(Almost) no AI in production
Last week our team participated in the Gartner D&A Summit in Florida. They came back with many insights - a few of them around the adoption of AI in the enterprise.
“AI is a lot of things. People bucket ML, GenAI and other forms of AI into AI. We’ve been doing ML for many years successfully… so no issue there. It’s GenAI that’s still very tricky”, a Chief Data Officer of a well known equipment manufacturer in the US told me over coffee at the Gartner conference. “The trouble is, our CEO keeps saying he wants all employees to use AI, but it’s not clear how or where.”
He’s not alone. In a recent survey of CDOs conducted by Monte Carlo, 100% of the CDOs said they are being pressured from the top to implement AI. “Your CEO goes to Davos, hears about the magic of AI, and comes back wanting some of that magic for his company”, said Nate Suda, a Gartner analyst at one of the conference’s best talks.

Suda continued - “There are three forms of benefits AI can deliver. A ‘Defend’ approach, which attempts to provide some efficiency gains using the likes of Copilot. An ‘Extend’ approach, where specific workflows and processes get accelerated and improved through AI. And, an ‘Upend’ approach - where an industry is reinvented through AI.”. Nate made the case that “Extend” is where you’ll see the most ROI, the soonest.
Ticking the box with Copilot
Many organizations have opted to start with the first step - buy Copilot (or get it for free in a Microsoft ELA). Some are even forced to buy a Copilot-like tool through price increases. The trouble is that if you just buy Copilot and throw it at your employees, they usually don’t know what to do with it.
When you present someone with a blank, white box, and tell them they can use it to save time and increase productivity, they might not know what to do. So, while Microsoft initially touted impressive numbers, other research over the past year and a half showed a more nuanced and narrow impact, or that the impact is largely limited to saving 14 minutes per day.
14 minutes per day, in an 8 hour work day, is roughly 3%. It’s also the length of a coffee break. Not a huge impact. AI was supposed to make a much larger impact than that (if we want to justify $1 trillion of investment).
Still - it gets your CEO off your back, no?
Getting real AI benefit - drastically improving existing processes
The real ROI, Nate Suda stipulates, comes from focusing on an existing process in your organization and making a real impact on it. Something to the tune of 20%-30% improvement. Think of a process that happens thousands of times, across hundreds of employees, every single day. By building a use-case-specific AI solution, you can make a meaningful impact.

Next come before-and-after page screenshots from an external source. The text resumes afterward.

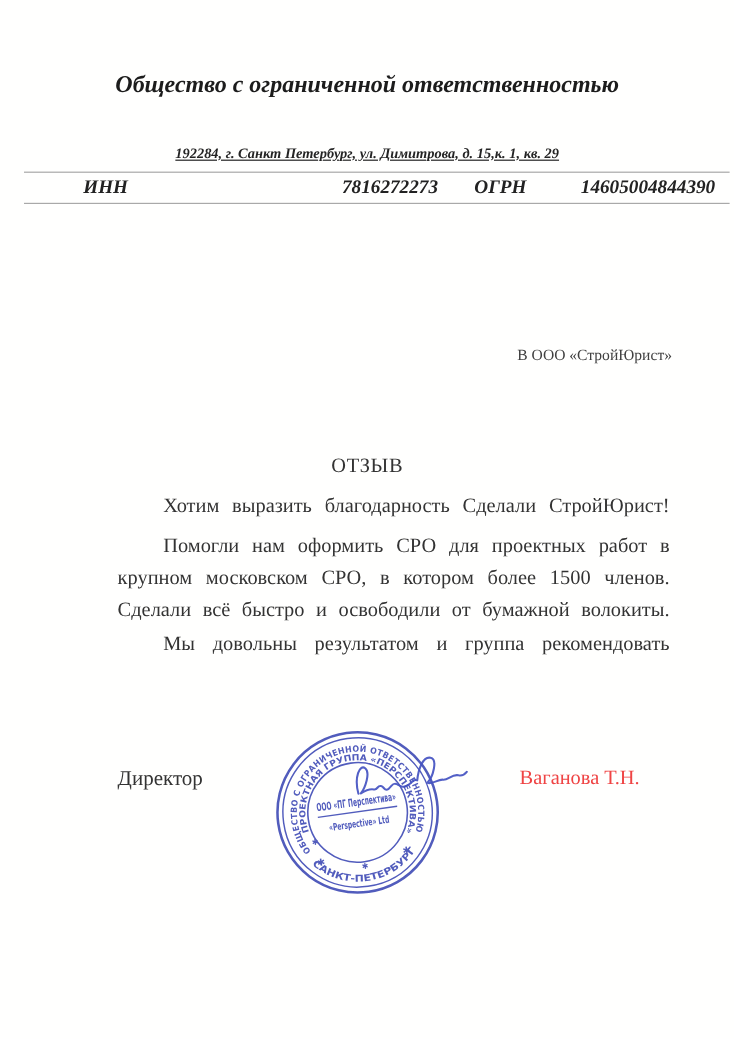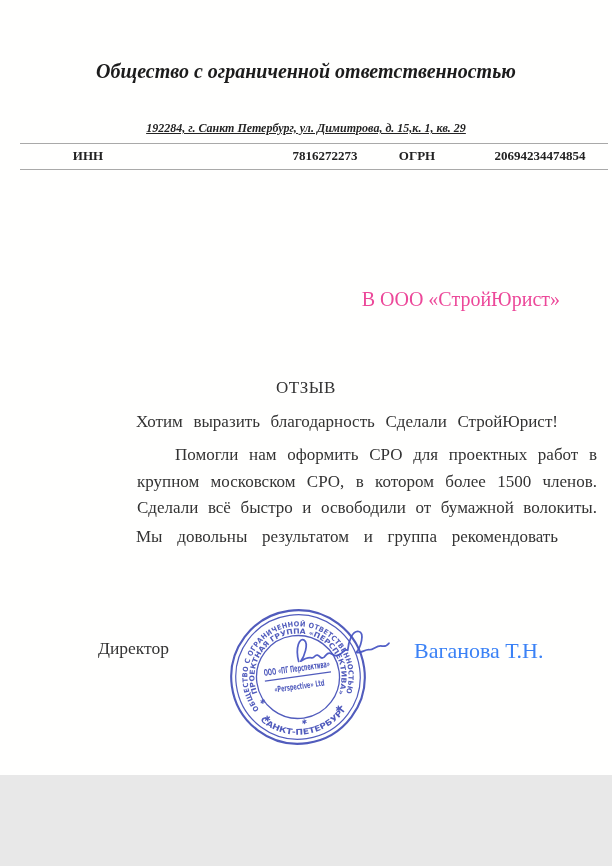"Общество с ограниченной ответственностью" .page { height: 775px -> 866px }
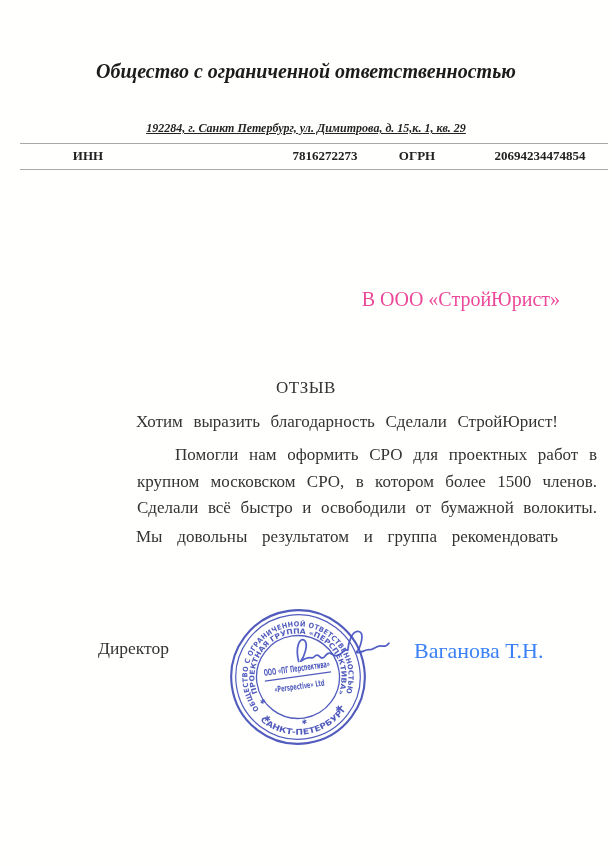"ИНН" .req-row { font-size: 13px -> 16px; font-style: none -> italic }
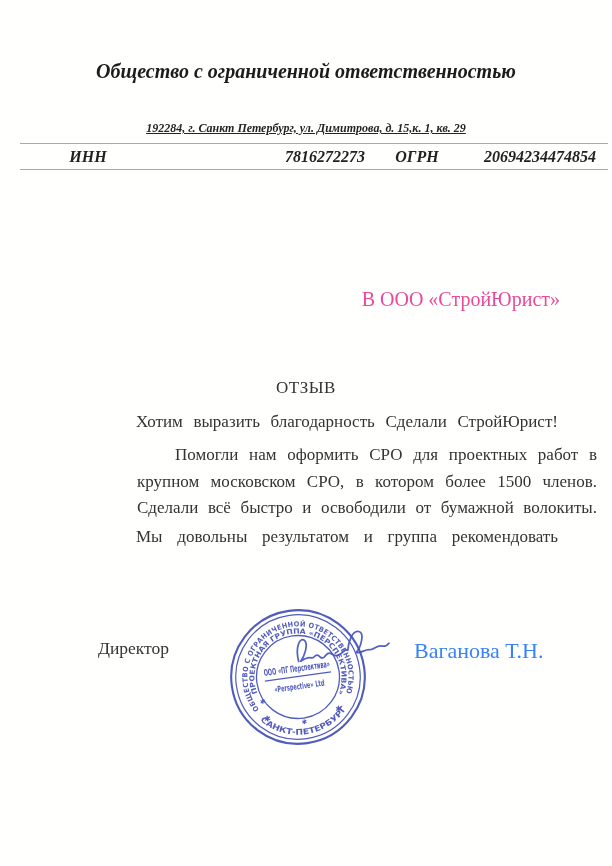"20694234474854" span.req-ogrn-value { text: 20694234474854 -> 14605004844390 }
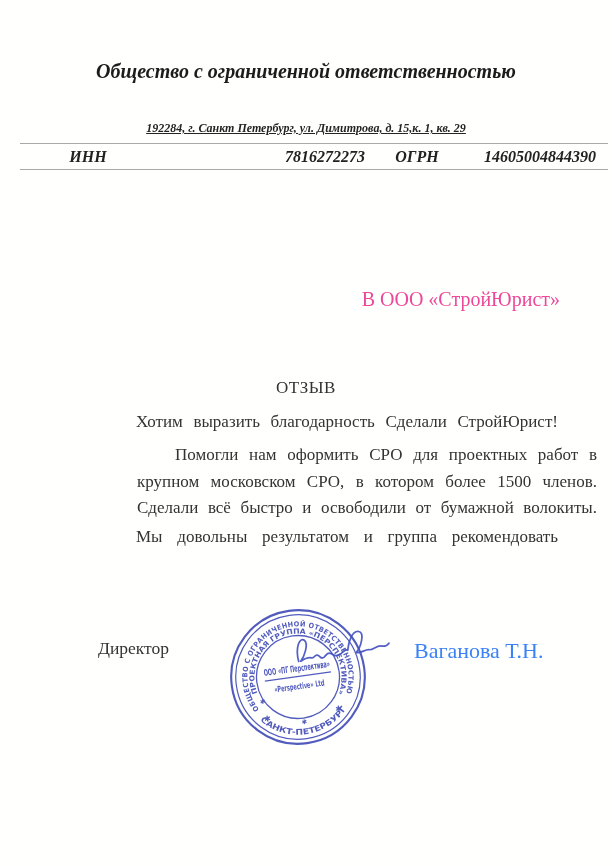"В ООО «СтройЮрист»" .recipient { color: #ec4899 -> #404040; font-size: 20px -> 13px }
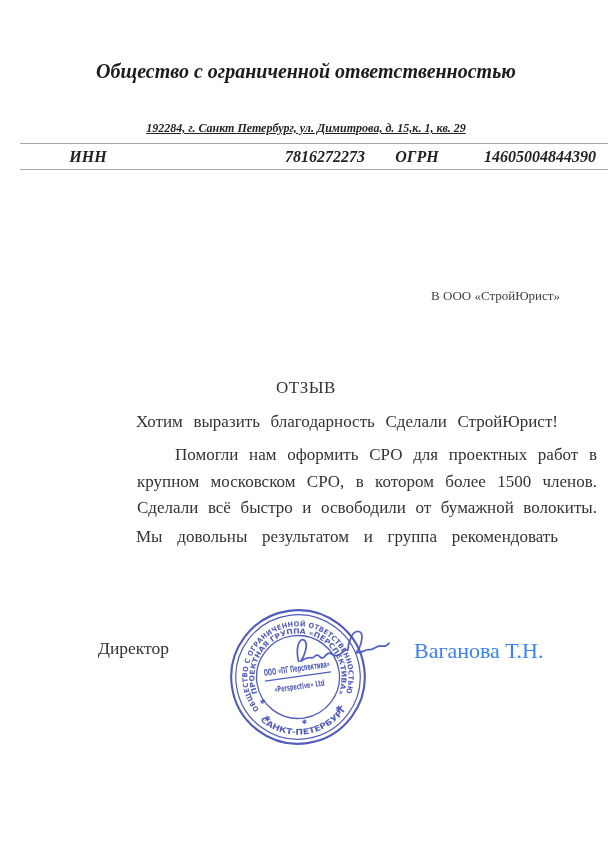"Помогли нам оформить СРО для" .p2 { margin-left: 39px -> none }
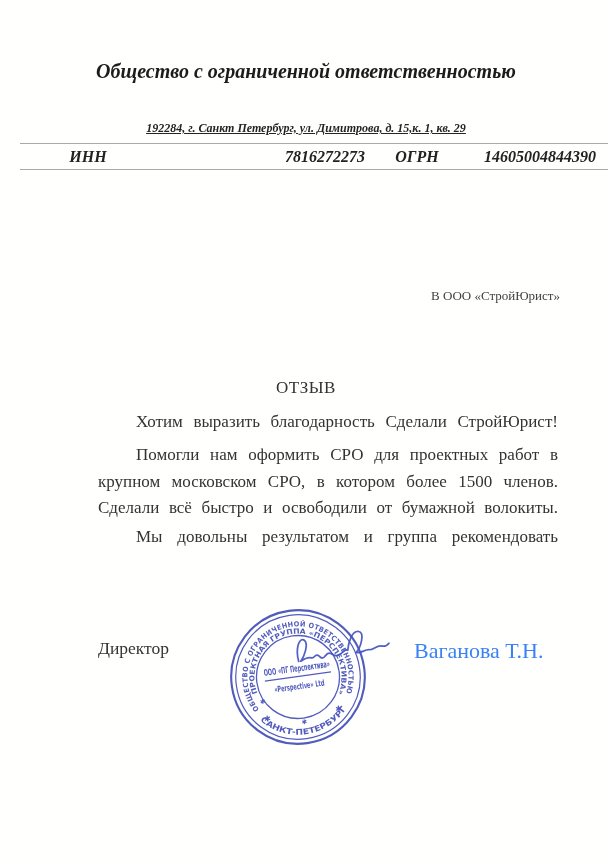"Ваганова Т.Н." .sig-name { color: #3b82f6 -> #ef4444; font-size: 22px -> 17px; left: 414px -> 433px }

One thing Suda cautions is: make sure you have baseline for the metrics you’re looking to improve in that process… otherwise you’ll have a hard time measuring the true impact. (more on that in another post)
Well… with this use-case focus poses quite a large challenge. You see, taking a generic LLM (ChatGPT, Claude, whatever), and throwing it directly at that specific use-case you picked is likely to fail miserably. Enterprises around the globe have been discovering that in 2024.
Instead, you need to do quite a bit of work to help the LLM provide true value in that use case. LLMs by themselves are not enough. You’ll need to tie in RAGs, provide context, mix in the correct knowledge and construct the fitting user interface for the use case. Or, you can buy an off-the-shelf software from a vendor that has done all that for you (what is now known as Vertical AI companies).
As I was conversing with people at the Gartner conference, I heard the same thing again and again - almost no one has their home-grown AI-for-specific-use-case solution in production. You heard about a lot of people building things, but almost no evidence of production rollout (other than Lippert).
Quite depressing.
So are we screwed? Will AI not live up to the hype?
I’m a very strong believer that it will. I use AI dozens of times a day personally, and it’s solving real problems for me. We’re also building an AI solution for analysts and business stakeholders, and see first-hand through our users that it makes a real impact (accelerating certain tasks by 30% and truly shortening time to insight).
What I think we’re all coming to the realization of, is that AI is actually really hard to get right. You can’t just throw an LLM at a use-case and expect high-accuracy, high-value results. You need to structure a multi-layered engine, that contains multiple LLMs, multiple RAGs, automated feedback/testing mechanisms, deep usage analytics and much more to get it right. And don’t forget - you need to get the user interface right.
Most enterprises will find out that building this by themselves sounds nice, and fun, but it’s like shoveling through mud. It also ends up being really expensive, much more than buying a solution that is built for the use case (with a support contract, all the required integrations, and so forth).
“That’s all very nice, but we’re in the watch-and-wait mode right now”, told me an enterprise architect at the conference. He works for a company with 500,000 employees, and getting such initiatives off the ground is slow and costly for them. His company is not the kind to jump into adventures.
So, just like the Crossing the Chasm book describes, you’ll have your early adopters, and you’ll have your laggards. Early adopters will see real impact in specific use cases soon, by partnering with vendors who are highly focused on those use cases. Laggards will reduce their risk, but also push out the benefits reaped from AI further out into the future.
Which bucket does your organization fall into?